## Task directions
When you find the word "invest" in a line of the entries, please copy the whole line.

## Extracted records
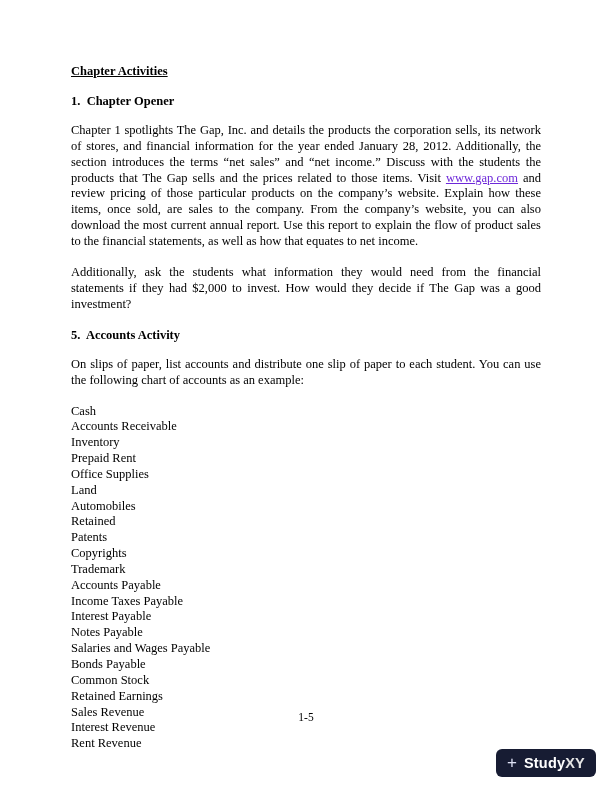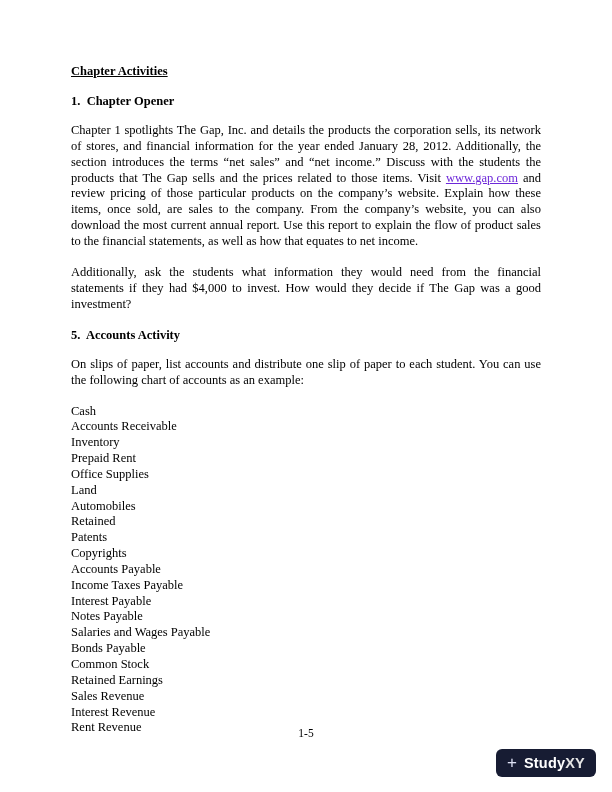--- a/index.html
+++ b/index.html
@@ -101,7 +101,7 @@
 
     <p class="para"><span>Chapter 1 spotlights The Gap, Inc. and details the products the corporation sells, its network of stores, and financial information for the year ended January 28, 2012. Additionally, the section introduces the terms “net sales” and “net income.” Discuss with the students the products that The Gap sells and the prices related to those items. Visit </span><a class="link">www.gap.com</a><span> and review pricing of those particular products on the company’s website. Explain how these items, once sold, are sales to the company. From the company’s website, you can also download the most current annual report. Use this report to explain the flow of product sales to the financial statements, as well as how that equates to net income.</span></p>
 
-    <p class="para">Additionally, ask the students what information they would need from the financial statements if they had $4,000 to invest. How would they decide if The Gap was a good investment?</p>
+    <p class="para">Additionally, ask the students what information they would need from the financial statements if they had $2,000 to invest. How would they decide if The Gap was a good investment?</p>
 
     <h2 class="sec-heading">5.  Accounts Activity</h2>
 

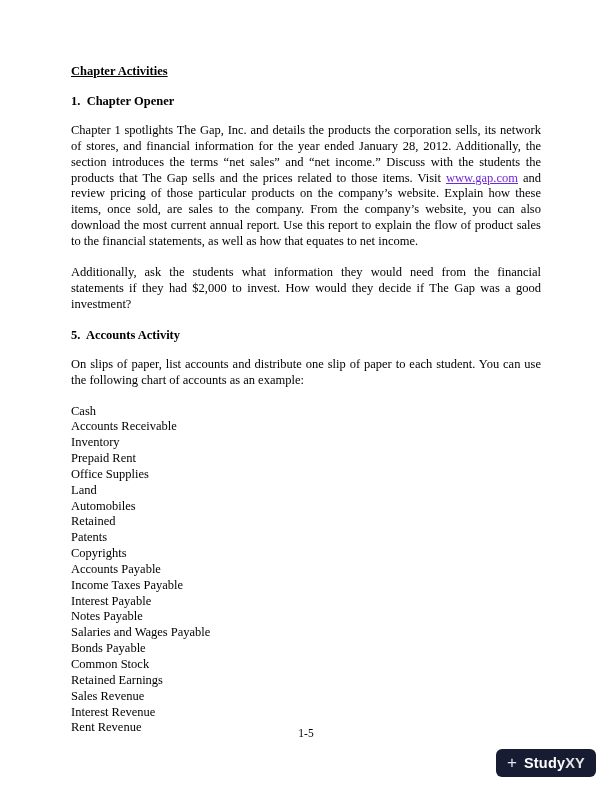--- a/index.html
+++ b/index.html
@@ -118,6 +118,7 @@
         <div class="account-line">Retained</div>
         <div class="account-line">Patents</div>
         <div class="account-line">Copyrights</div>
+        <div class="account-line">Trademark</div>
         <div class="account-line">Accounts Payable</div>
         <div class="account-line">Income Taxes Payable</div>
         <div class="account-line">Interest Payable</div>

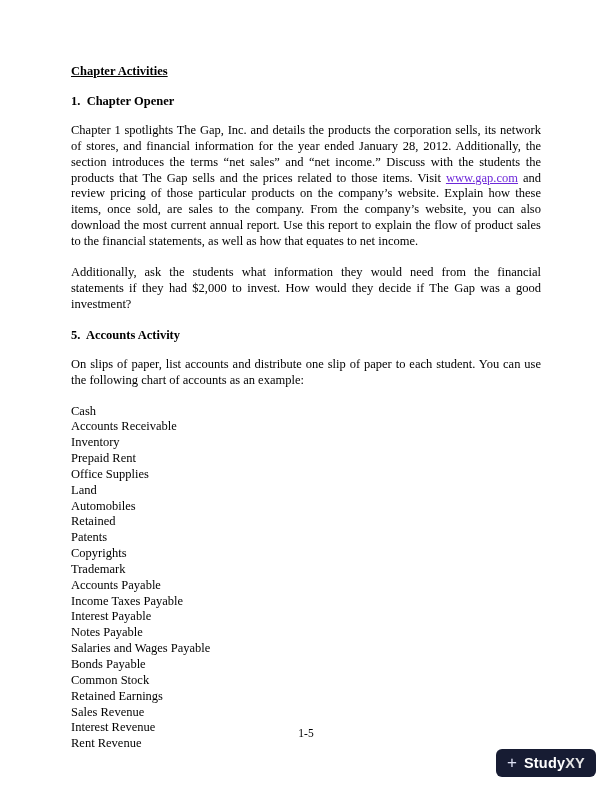--- a/index.html
+++ b/index.html
@@ -55,7 +55,7 @@
   }
   .footer {
     position: absolute;
-    top: 727px;
+    top: 711px;
     left: 0;
     right: 0;
     text-align: center;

## Exercise solution
-    <p class="para">Additionally, ask the students what information they would need from the financial statements if they had $4,000 to invest. How would they decide if The Gap was a good investment?</p>
+    <p class="para">Additionally, ask the students what information they would need from the financial statements if they had $2,000 to invest. How would they decide if The Gap was a good investment?</p>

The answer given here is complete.